Description of the task:
Lines from the one containing "- We can think" through the end of the material below should be given again exactly, with no others.

Task material:
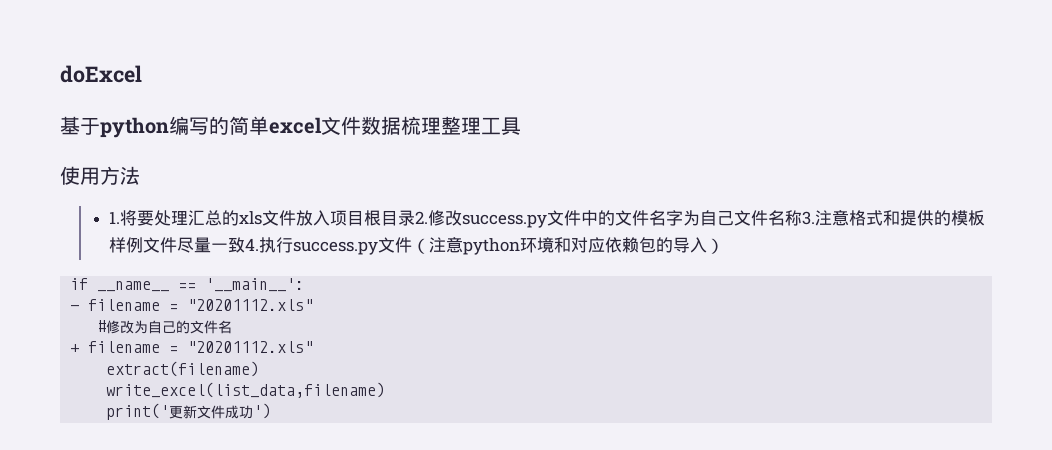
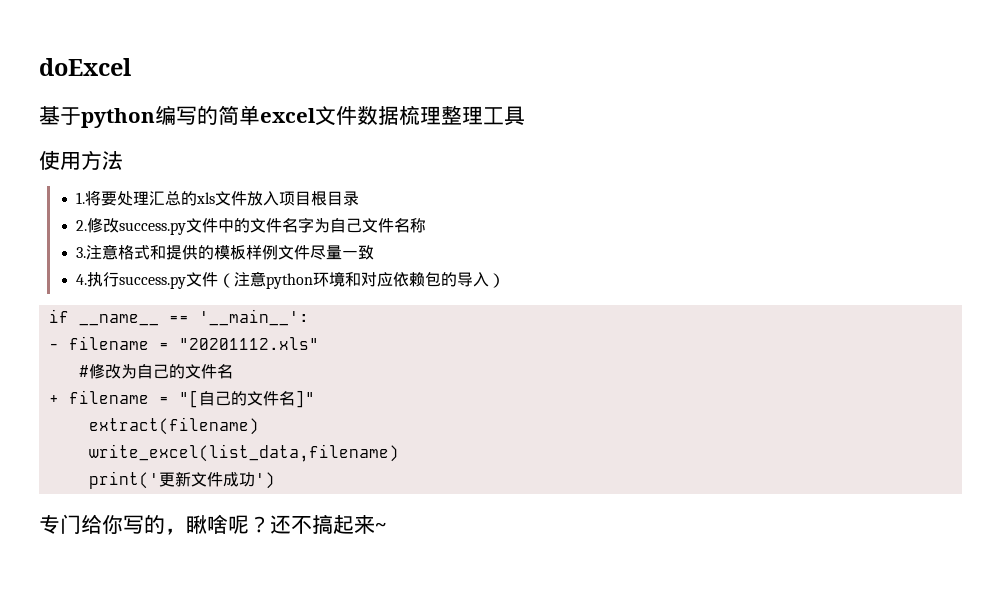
- 1.将要处理汇总的xls文件放入项目根目录2.修改success.py文件中的文件名字为自己文件名称3.注意格式和提供的模板样例文件尽量一致4.执行success.py文件（注意python环境和对应依赖包的导入）
+ 1.将要处理汇总的xls文件放入项目根目录
+ 2.修改success.py文件中的文件名字为自己文件名称
+ 3.注意格式和提供的模板样例文件尽量一致
+ 4.执行success.py文件（注意python环境和对应依赖包的导入）
- + filename = "20201112.xls"
+ + filename = "[自己的文件名]"
+ 专门给你写的，瞅啥呢？还不搞起来~

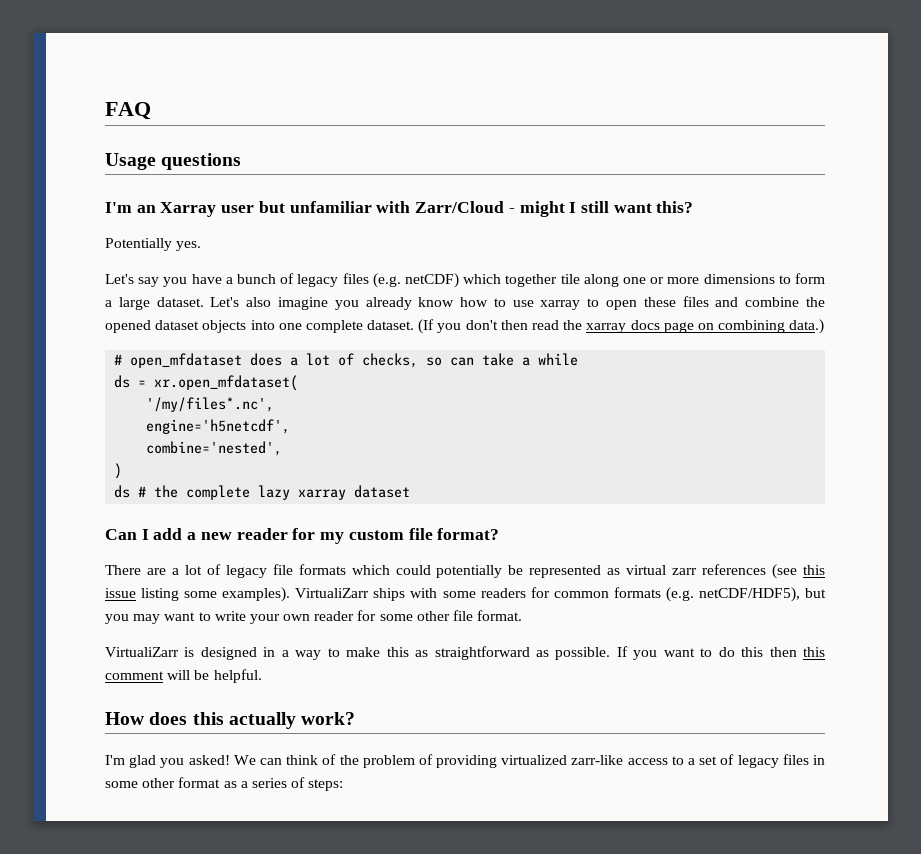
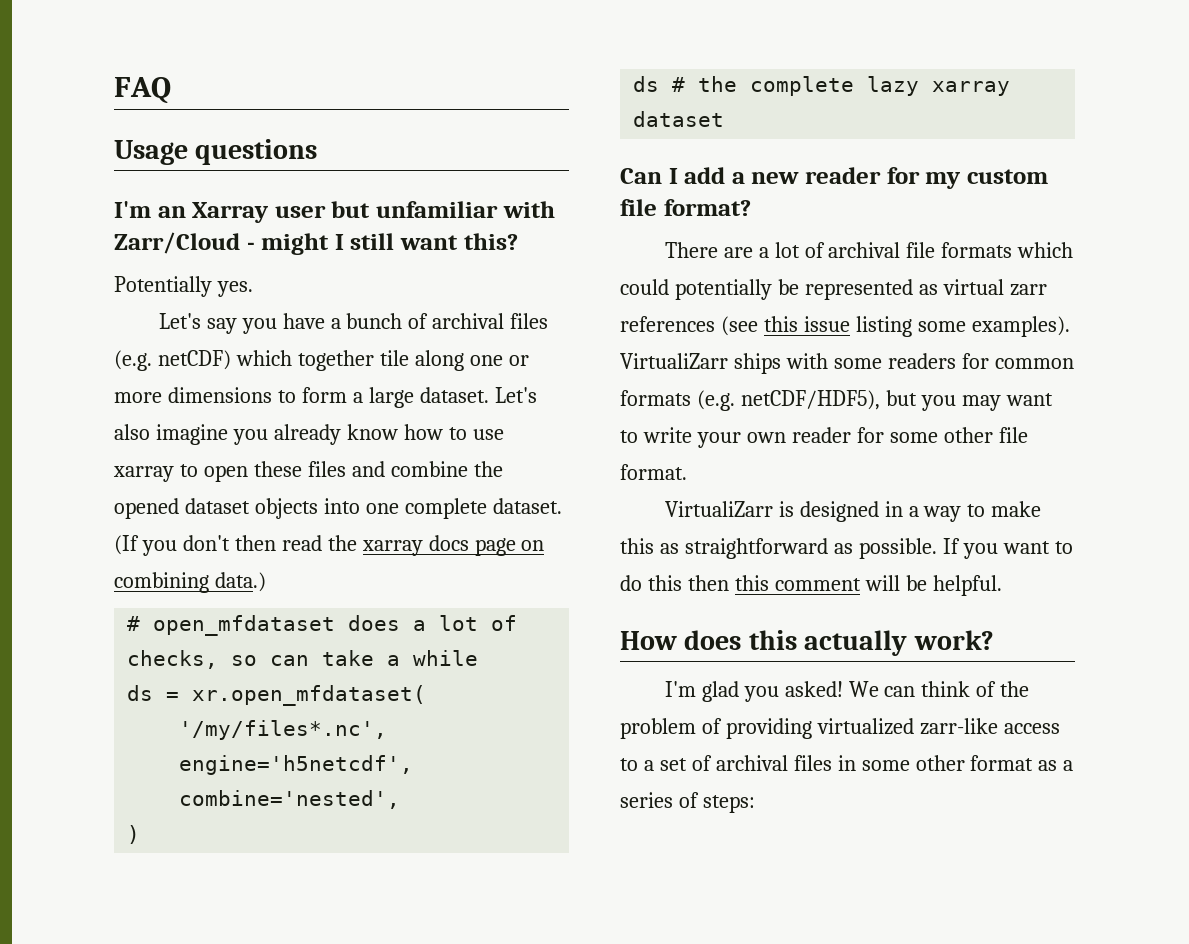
- Let's say you have a bunch of legacy files (e.g. netCDF) which together tile along one or more dimensions to form a large dataset.
+ Let's say you have a bunch of archival files (e.g. netCDF) which together tile along one or more dimensions to form a large dataset.
- There are a lot of legacy file formats which could potentially be represented as virtual zarr references (see this issue listing some examples).
+ There are a lot of archival file formats which could potentially be represented as virtual zarr references (see this issue listing some examples).
- We can think of the problem of providing virtualized zarr-like access to a set of legacy files in some other format as a series of steps:
+ We can think of the problem of providing virtualized zarr-like access to a set of archival files in some other format as a series of steps:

Exercise response:
- We can think of the problem of providing virtualized zarr-like access to a set of legacy files in some other format as a series of steps:
+ We can think of the problem of providing virtualized zarr-like access to a set of archival files in some other format as a series of steps:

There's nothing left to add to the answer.